(Provided data begins)

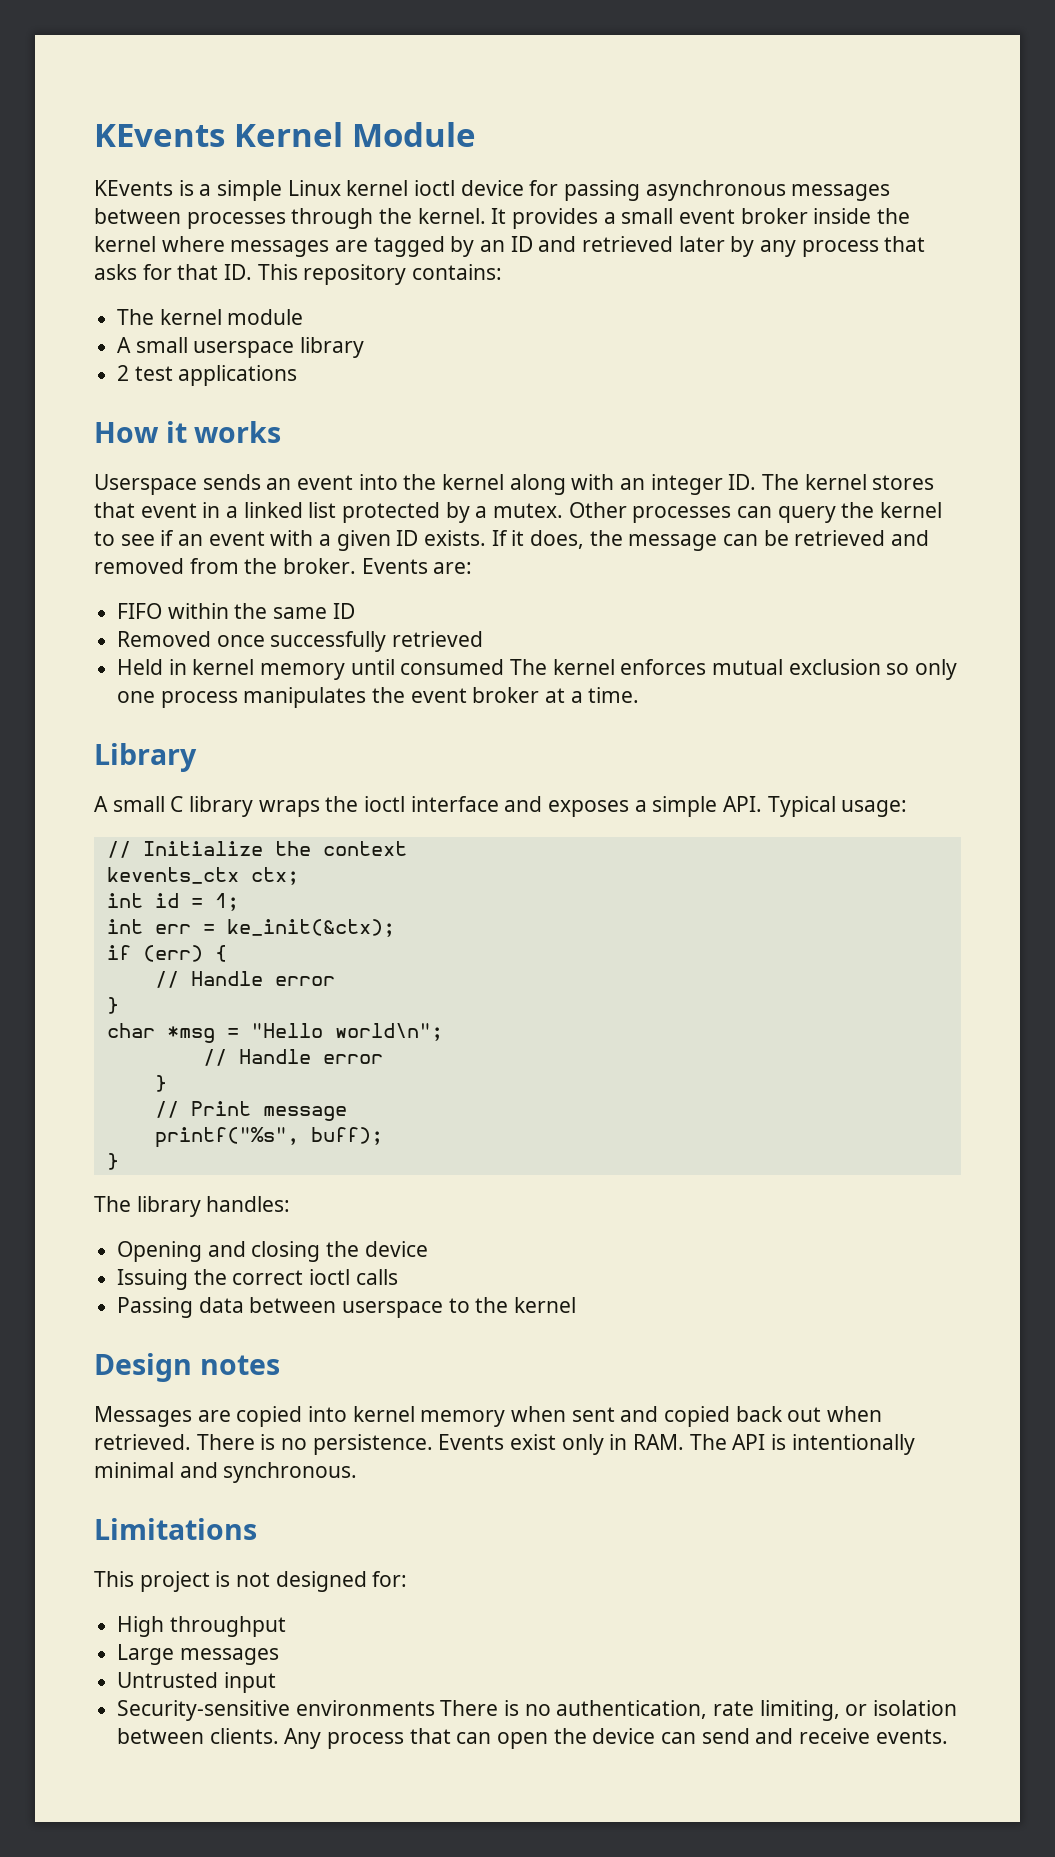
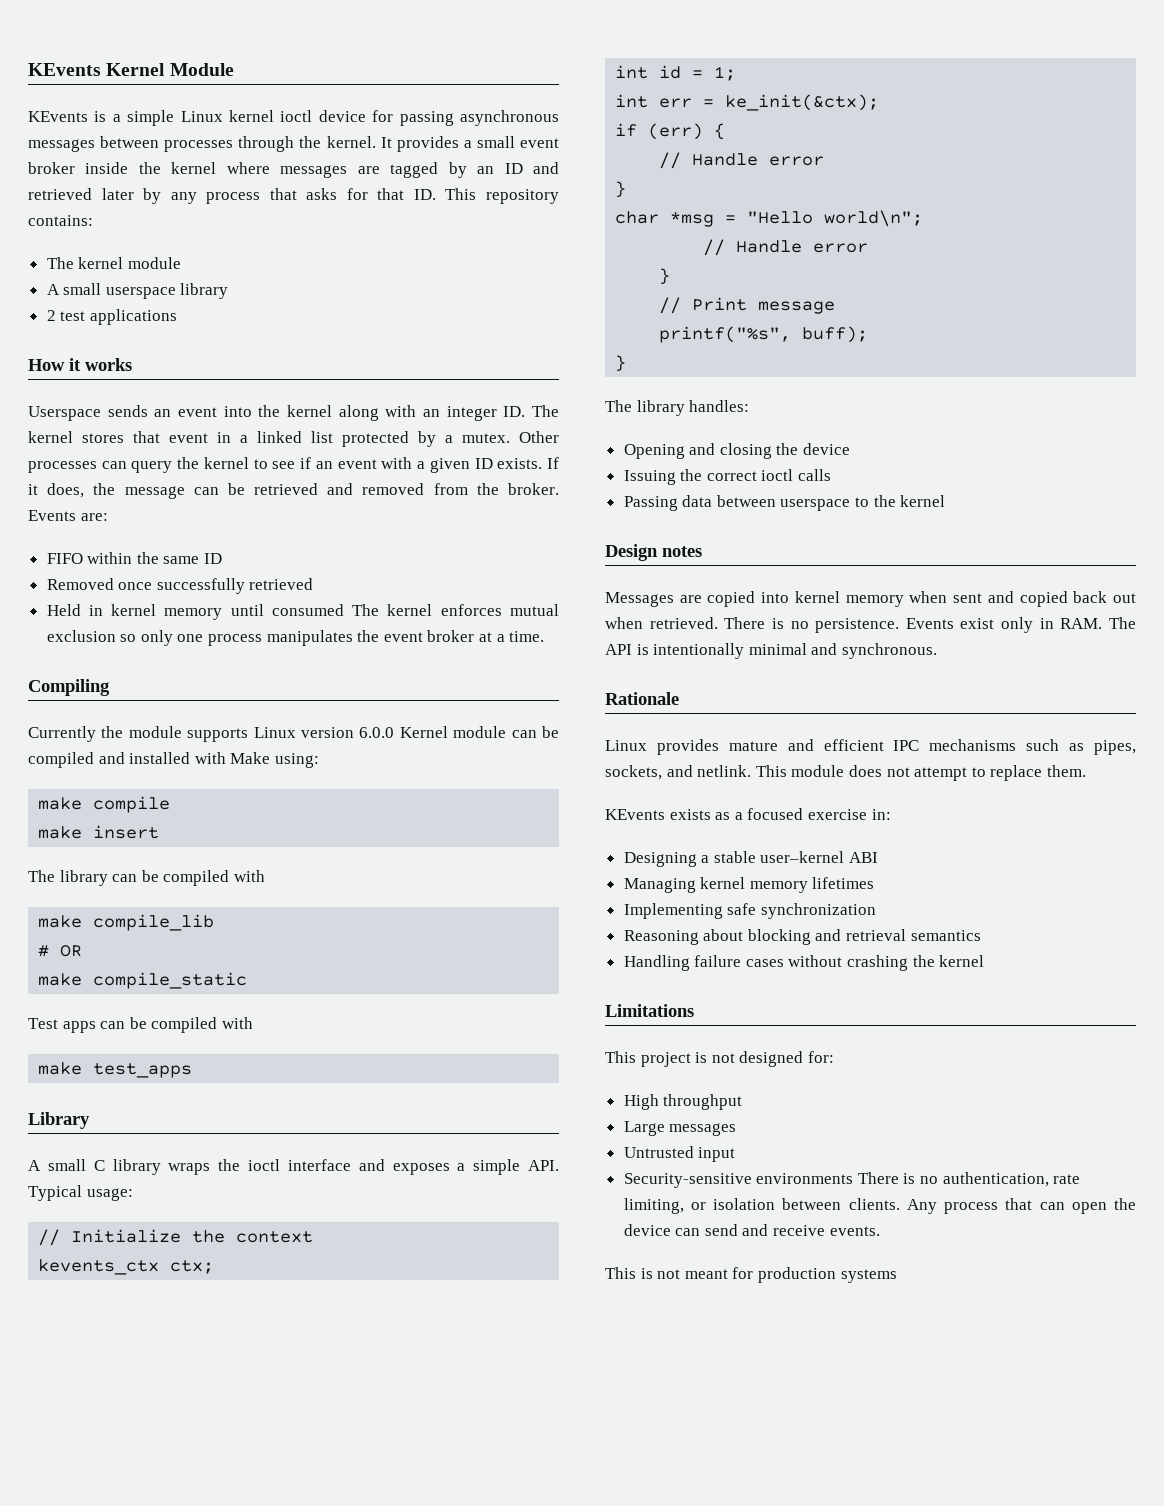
+ Compiling
+ Currently the module supports Linux version 6.0.0 Kernel module can be compiled and installed with Make using:
+ make compile
+ make insert
+ The library can be compiled with
+ make compile_lib
+ # OR
+ make compile_static
+ Test apps can be compiled with
+ make test_apps
+ Rationale
+ Linux provides mature and efficient IPC mechanisms such as pipes, sockets, and netlink. This module does not attempt to replace them.
+ KEvents exists as a focused exercise in:
+ Designing a stable user–kernel ABI
+ Managing kernel memory lifetimes
+ Implementing safe synchronization
+ Reasoning about blocking and retrieval semantics
+ Handling failure cases without crashing the kernel
+ This is not meant for production systems

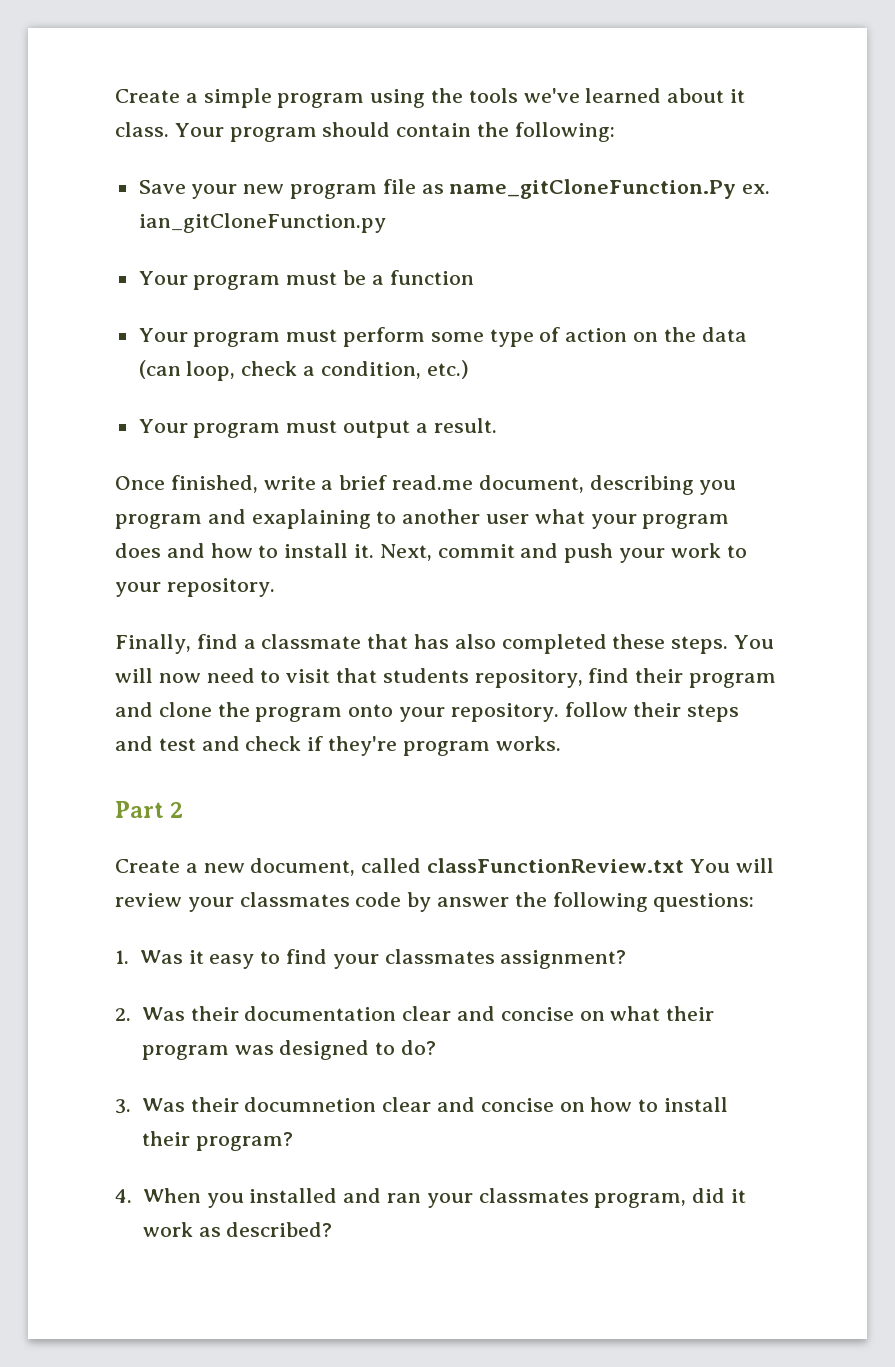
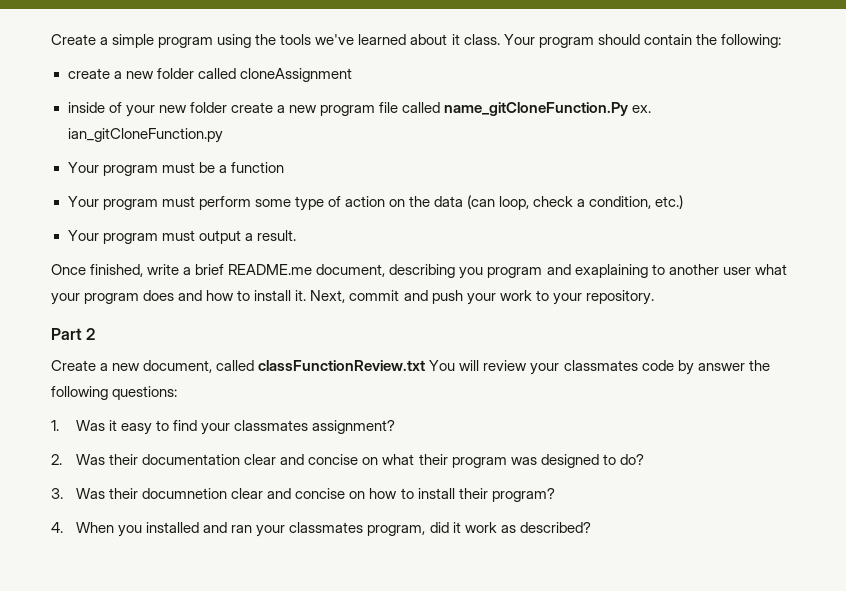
- Save your new program file as name_gitCloneFunction.Py ex. ian_gitCloneFunction.py
+ create a new folder called cloneAssignment
+ inside of your new folder create a new program file called name_gitCloneFunction.Py ex. ian_gitCloneFunction.py
- Once finished, write a brief read.me document, describing you program and exaplaining to another user what your program does and how to install it.
+ Once finished, write a brief README.me document, describing you program and exaplaining to another user what your program does and how to install it.
- Finally, find a classmate that has also completed these steps. You will now need to visit that students repository, find their program and clone the program onto your repository. follow their steps and test and check if they're program works.

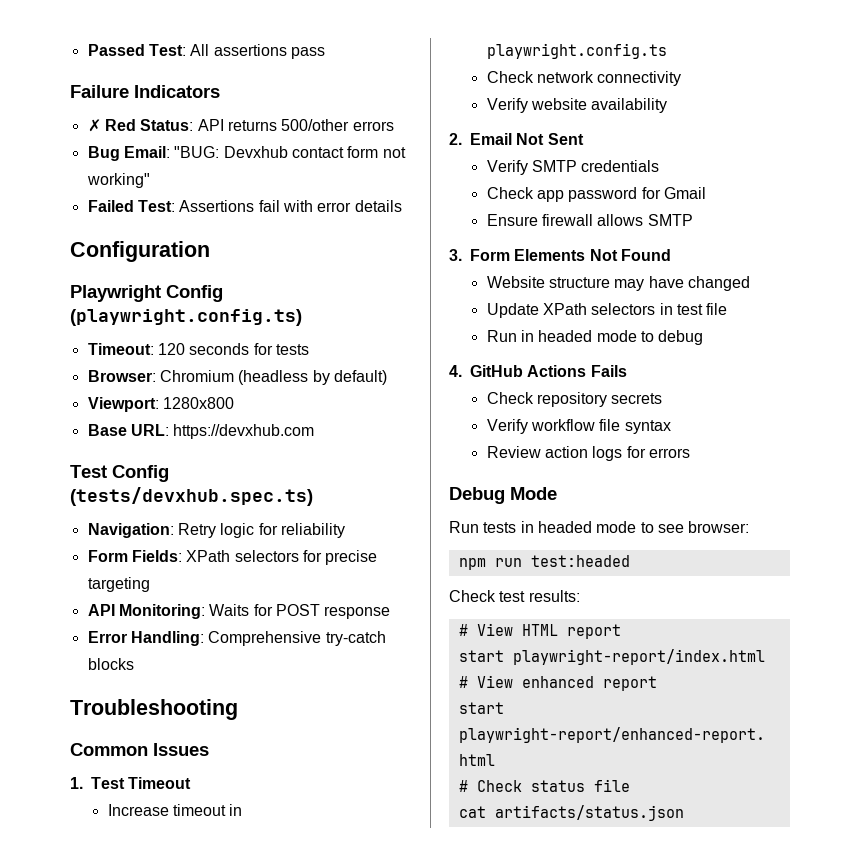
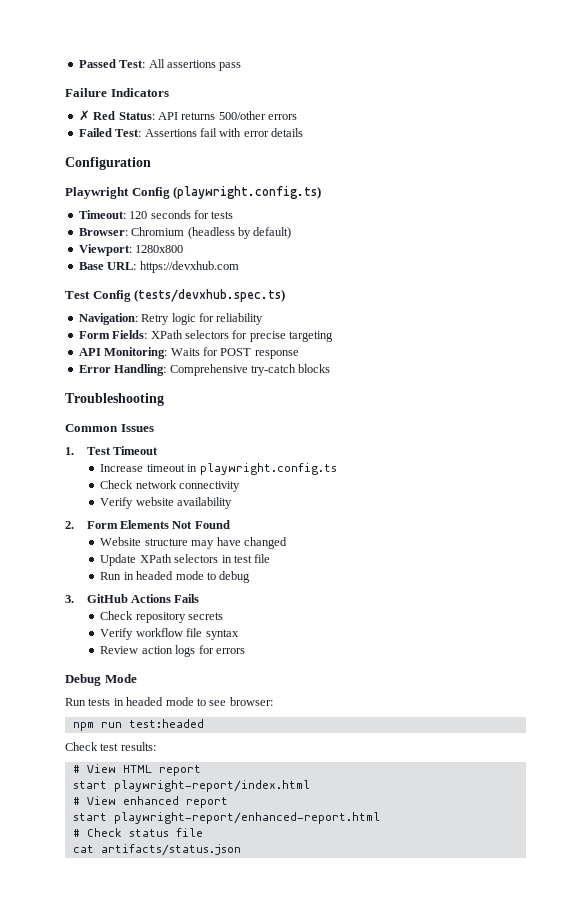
- Bug Email: "BUG: Devxhub contact form not working"
- 2. Email Not Sent
- Verify SMTP credentials
- Check app password for Gmail
- Ensure firewall allows SMTP
- 3. Form Elements Not Found
+ 2. Form Elements Not Found
- 4. GitHub Actions Fails
+ 3. GitHub Actions Fails

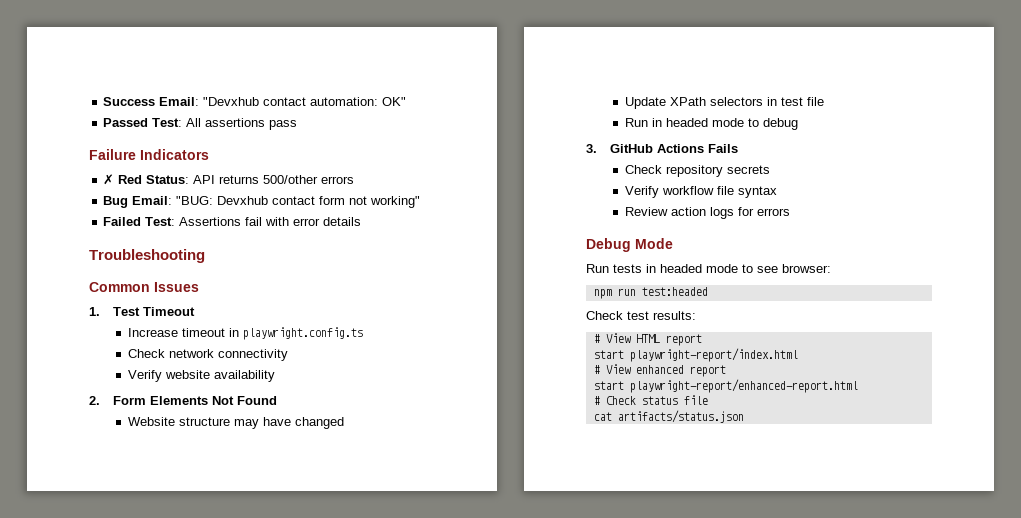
+ Success Email: "Devxhub contact automation: OK"
+ Bug Email: "BUG: Devxhub contact form not working"
- Configuration
- Playwright Config (playwright.config.ts)
- Timeout: 120 seconds for tests
- Browser: Chromium (headless by default)
- Viewport: 1280x800
- Base URL: https://devxhub.com
- Test Config (tests/devxhub.spec.ts)
- Navigation: Retry logic for reliability
- Form Fields: XPath selectors for precise targeting
- API Monitoring: Waits for POST response
- Error Handling: Comprehensive try-catch blocks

(Provided data ends)

#### How to complete this task
Within the data above, the span starting at the line containing "apps can be compiled with" and ending at the line containing "KEvents exists as" is to be retyped exactly, with no other lines.

#### Finished task
+ Test apps can be compiled with
+ make test_apps
+ Rationale
+ Linux provides mature and efficient IPC mechanisms such as pipes, sockets, and netlink. This module does not attempt to replace them.
+ KEvents exists as a focused exercise in:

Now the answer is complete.